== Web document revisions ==
= = =
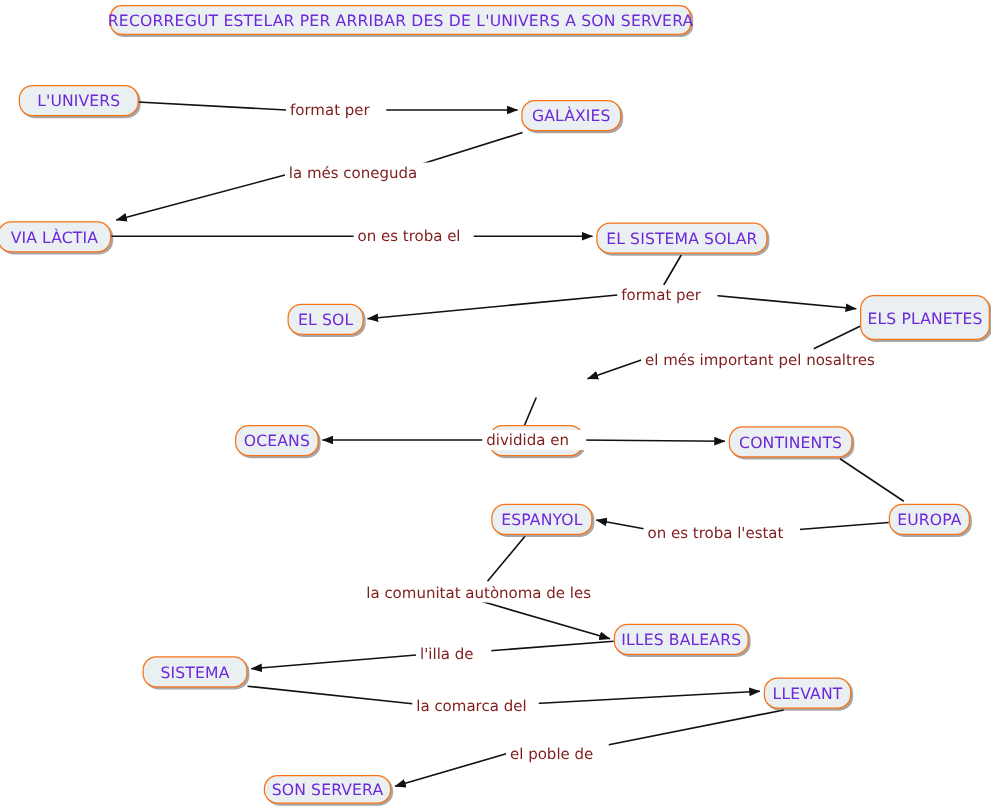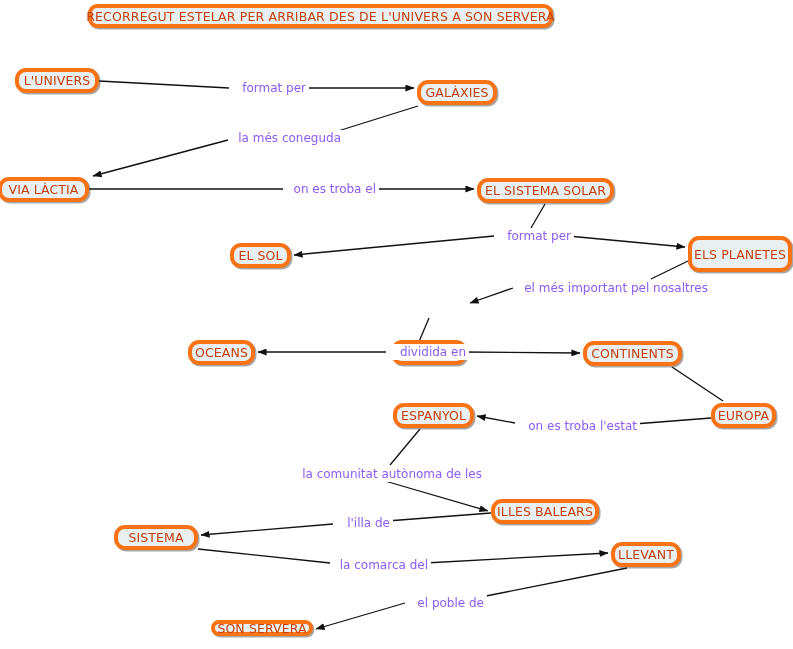--- a/index.html
+++ b/index.html
@@ -24,48 +24,48 @@
     position: absolute;
     left: 0; top: 0;
     width: 793px;
     height: 649px;
     pointer-events: none;
   }
   .node {
     position: absolute;
     box-sizing: border-box;
     background: #eaf0f2;
-    border: 4px solid #f97316;
+    border: 1px solid #f97316;
     border-radius: 11px;
     box-shadow: 1.5px 1.5px 0 rgba(60,60,60,0.45);
     display: flex;
     align-items: center;
     justify-content: center;
     font-size: 12.5px;
-    color: #c2410c;
+    color: #6d28d9;
     letter-spacing: 0.1px;
     white-space: nowrap;
     padding: 0 9px;
   }
   .node.title-node {
     border-radius: 9px;
     font-size: 12.5px;
     letter-spacing: 0.15px;
   }
   .link-label {
     position: absolute;
     background: #ffffff;
     font-size: 12px;
-    color: #8b5cf6;
+    color: #7f1d1d;
     white-space: nowrap;
     padding: 0 3px;
     line-height: 15px;
     display: flex;
     align-items: center;
-    justify-content: flex-end;
+    justify-content: flex-start;
   }
 </style>
 </head>
 <body>
 
 <div id="canvas">
 
   <svg class="edge-layer" id="edge-layer" width="793" height="649" viewBox="0 0 793 649" xmlns="http://www.w3.org/2000/svg">
     <defs>
       <marker id="arrowhead" markerWidth="9" markerHeight="7" refX="8.6" refY="3.5" orient="auto" markerUnits="userSpaceOnUse">
@@ -95,21 +95,21 @@
         <path d="M 491,513 L 387,521" stroke="#111111" stroke-width="1.3" fill="none"></path>
         <path d="M 333,524 L 201,535" stroke="#111111" stroke-width="1.3" fill="none" marker-end="url(#arrowhead)"></path>
         <path d="M 198,549 L 330,563" stroke="#111111" stroke-width="1.3" fill="none"></path>
         <path d="M 425,563 L 608,553" stroke="#111111" stroke-width="1.3" fill="none" marker-end="url(#arrowhead)"></path>
         <path d="M 627,568 L 481,597" stroke="#111111" stroke-width="1.3" fill="none"></path>
         <path d="M 405,603 L 316,629" stroke="#111111" stroke-width="1.3" fill="none" marker-end="url(#arrowhead)"></path>
       </g>
   </svg>
 
   <div id="nodes-layer">
-      <div class="node" style="left: 15px; top: 68px; width: 84px; height: 25px;">
+      <div class="node" style="left: 15px; top: 68px; width: 96px; height: 25px;">
         <span>L'UNIVERS</span>
       </div>
       <div class="node" style="left: 417px; top: 80px; width: 80px; height: 25px;">
         <span>GALÀXIES</span>
       </div>
       <div class="node" style="left: -2px; top: 177px; width: 91px; height: 25px;">
         <span>VIA LÀCTIA</span>
       </div>
       <div class="node" style="left: 477px; top: 178px; width: 137px; height: 25px;">
         <span>EL SISTEMA SOLAR</span>
@@ -137,21 +137,21 @@
       </div>
       <div class="node" style="left: 491px; top: 499px; width: 108px; height: 25px;">
         <span>ILLES BALEARS</span>
       </div>
       <div class="node" style="left: 114px; top: 525px; width: 84px; height: 25px;">
         <span>SISTEMA</span>
       </div>
       <div class="node" style="left: 611px; top: 542px; width: 70px; height: 25px;">
         <span>LLEVANT</span>
       </div>
-      <div class="node" style="left: 211px; top: 620px; width: 102px; height: 16px; text-align: right;">
+      <div class="node" style="left: 211px; top: 620px; width: 102px; height: 23px; text-align: right;">
         <span>SON SERVERA</span>
       </div>
     </div>
   <div id="labels-layer">
       <div class="link-label" style="left: 229px; top: 80px; width: 74px; height: 16px;">
         <span>format per</span>
       </div>
       <div class="link-label" style="left: 228px; top: 130px; width: 110px; height: 16px;">
         <span>la més coneguda</span>
       </div>

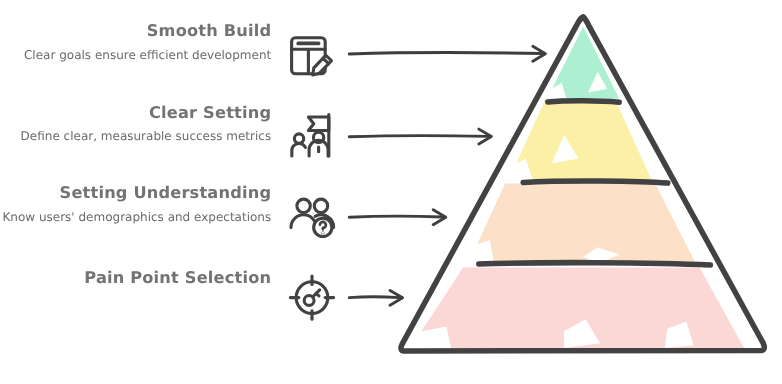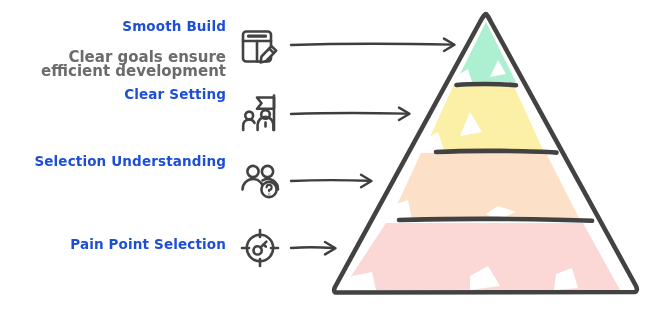--- a/index.html
+++ b/index.html
@@ -34,39 +34,39 @@
     left: 0;
     width: 232px;
     text-align: right;
     box-sizing: border-box;
     padding-right: 6px;
   }
   .row-title {
     font-family: "DejaVu Sans", sans-serif;
     font-size: 13.5px;
     font-weight: bold;
-    color: #1d4ed8;
+    color: #737373;
     letter-spacing: 0.15px;
     line-height: 16px;
     white-space: nowrap;
   }
   .row-desc {
     font-family: "DejaVu Sans", sans-serif;
-    font-size: 15px;
-    font-weight: bold;
+    font-size: 10px;
+    font-weight: normal;
     color: #6b6b6b;
     line-height: 14px;
-    margin-top: 16px;
+    margin-top: 6px;
   }
 
   
   #row-0 { top: 18px; }
   #row-1 { top: 86px; }
   #row-2 { top: 153px; }
-  #row-3 { top: 236px; text-align: right; }
+  #row-3 { top: 224px; text-align: right; }
 
   
   .icon-box {
     position: absolute;
     width: 48px;
     height: 48px;
     left: 236px;
   }
   .icon-box svg { display: block; width: 48px; height: 48px; }
   #icon-0 { top: 24px; }
@@ -99,24 +99,26 @@
 
   <div class="rows">
 
     <div class="row" id="row-0">
       <div class="row-title">Smooth Build</div>
       <div class="row-desc">Clear goals ensure efficient development</div>
     </div>
 
     <div class="row" id="row-1">
       <div class="row-title">Clear Setting</div>
+      <div class="row-desc">Define clear, measurable success metrics</div>
     </div>
 
     <div class="row" id="row-2">
-      <div class="row-title">Selection Understanding</div>
+      <div class="row-title">Setting Understanding</div>
+      <div class="row-desc">Know users' demographics and expectations</div>
     </div>
 
     <div class="row" id="row-3">
       <div class="row-title">Pain Point Selection</div>
     </div>
   </div>
 
   <div class="icon-box" id="icon-0">
     <svg viewBox="0 0 48 48" fill="none" stroke="#424242" stroke-width="2.6" stroke-linecap="round" stroke-linejoin="round">
       <rect x="7" y="7.5" width="28" height="30" rx="3.2"></rect>

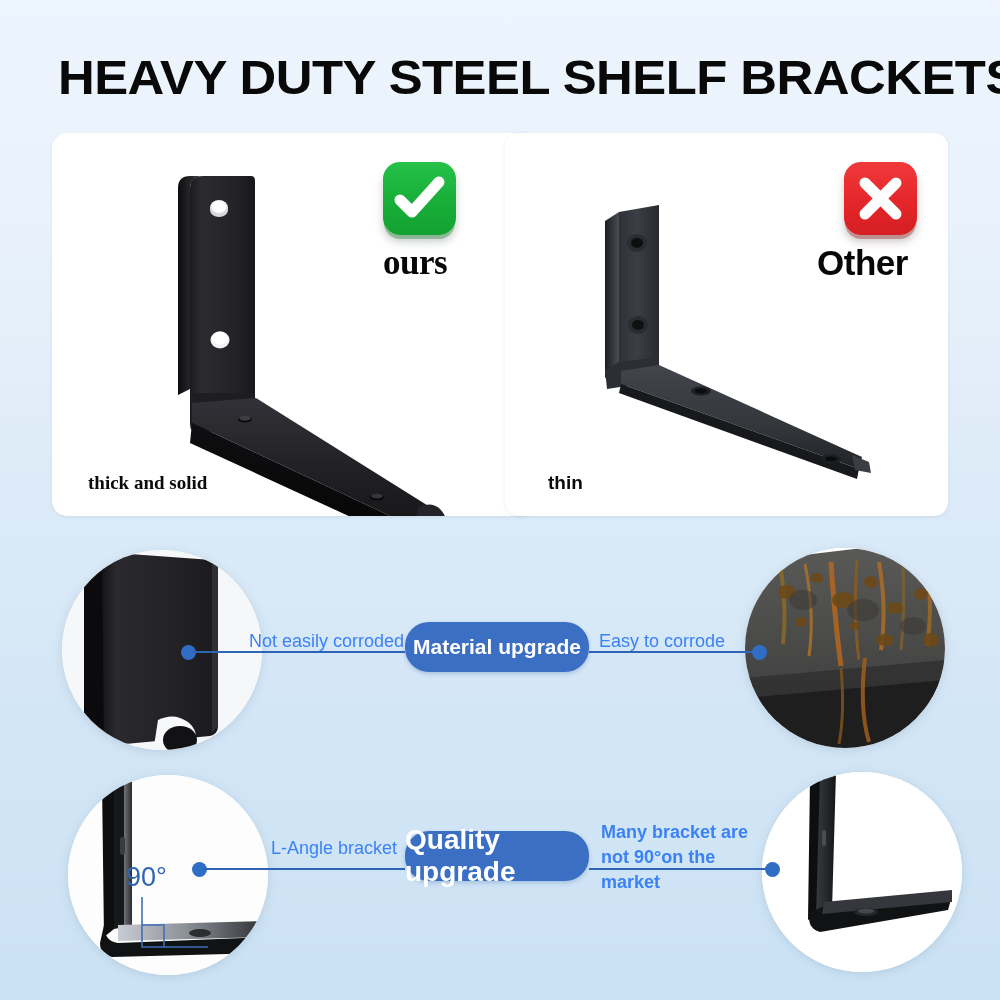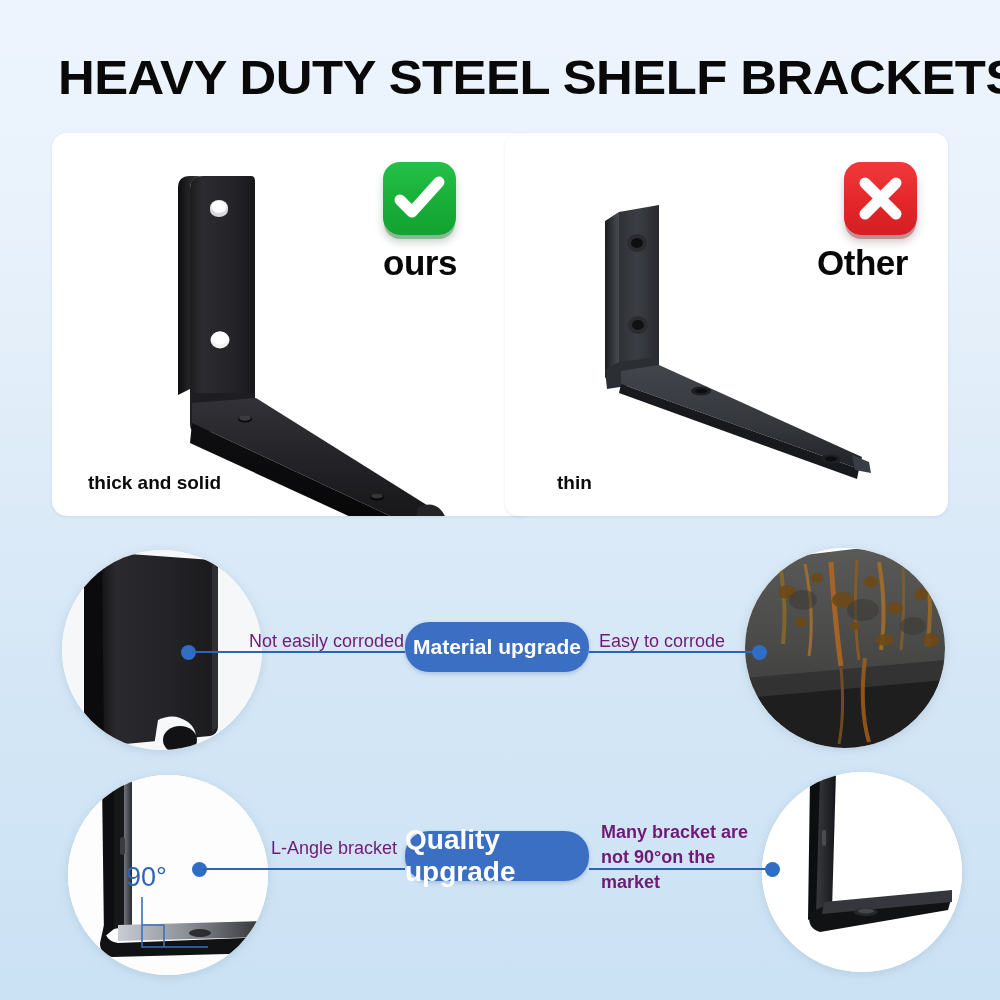--- a/index.html
+++ b/index.html
@@ -20,28 +20,28 @@
     transform:scaleX(1.06);transform-origin:left center;
     white-space:nowrap;
   }
 
   
   .card{
     background:#ffffff;border-radius:15px;top:133px;height:383px;
     box-shadow:0 1px 3px rgba(120,150,180,.18);
     overflow:hidden;
   }
-  .card-left{left:52px;width:484px;}
+  .card-left{left:52px;width:484px;font-family:Liberation Serif, serif;}
   .card-right{left:505px;width:443px;border-radius:14px;}
 
   .card-caption{
     font-size:19px;font-weight:bold;color:#0b0b0b;bottom:22px;
   }
   .cap-left{left:36px;}
-  .cap-right{left:52px;}
+  .cap-right{left:43px;}
 
   
   .badge{
     width:73px;height:73px;border-radius:17px;top:29px;
   }
   .badge-green{background:linear-gradient(180deg,#25c149 0%,#18ae38 55%,#13a231 100%);
     box-shadow:0 5px 0 -1px rgba(20,120,40,.35),0 7px 9px rgba(60,90,70,.28);}
   .badge-red{background:linear-gradient(180deg,#f0393b 0%,#e4262a 55%,#d41f23 100%);
     box-shadow:0 5px 0 -1px rgba(140,25,25,.35),0 7px 9px rgba(90,60,60,.28);}
   .badge svg{display:block;}
@@ -73,21 +73,21 @@
   
   .pill{
     background:#3a6fc4;color:#fff;border-radius:24px;
     font-weight:bold;display:flex;align-items:center;justify-content:center;
     box-shadow:0 2px 4px rgba(40,80,150,.25);
   }
   .pill-1{left:405px;top:622px;width:184px;height:50px;font-size:21px;}
   .pill-2{left:405px;top:831px;width:184px;height:50px;font-size:28px;}
 
   
-  .rl{color:#701a75;font-size:18px;white-space:nowrap;}
+  .rl{color:#3b82f6;font-size:18px;white-space:nowrap;}
   .rl-left-1{left:249px;top:631px;}
   .rl-right-1{left:599px;top:631px;}
   .rl-left-2{left:271px;top:838px;}
   .rl-right-2{left:601px;top:820px;line-height:25px;white-space:normal;width:175px;font-weight:bold;}
 
   
   .deg{
     color:#2f64b4;font-size:27px;left:126px;top:838px;letter-spacing:0px;margin-top:24px;
   }
 </style>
= = =
== Task goal ==
Output the lines above exactly, but only those between the line holding "width:73px;height:73px;border-radius:17px;top:29px;" and the line holding "box-shadow:0 5px 0 -1px rgba(140,25,25,.35),0", inclusive.

== Answer for this exercise ==
     width:73px;height:73px;border-radius:17px;top:29px;
   }
   .badge-green{background:linear-gradient(180deg,#25c149 0%,#18ae38 55%,#13a231 100%);
     box-shadow:0 5px 0 -1px rgba(20,120,40,.35),0 7px 9px rgba(60,90,70,.28);}
   .badge-red{background:linear-gradient(180deg,#f0393b 0%,#e4262a 55%,#d41f23 100%);
     box-shadow:0 5px 0 -1px rgba(140,25,25,.35),0 7px 9px rgba(90,60,60,.28);}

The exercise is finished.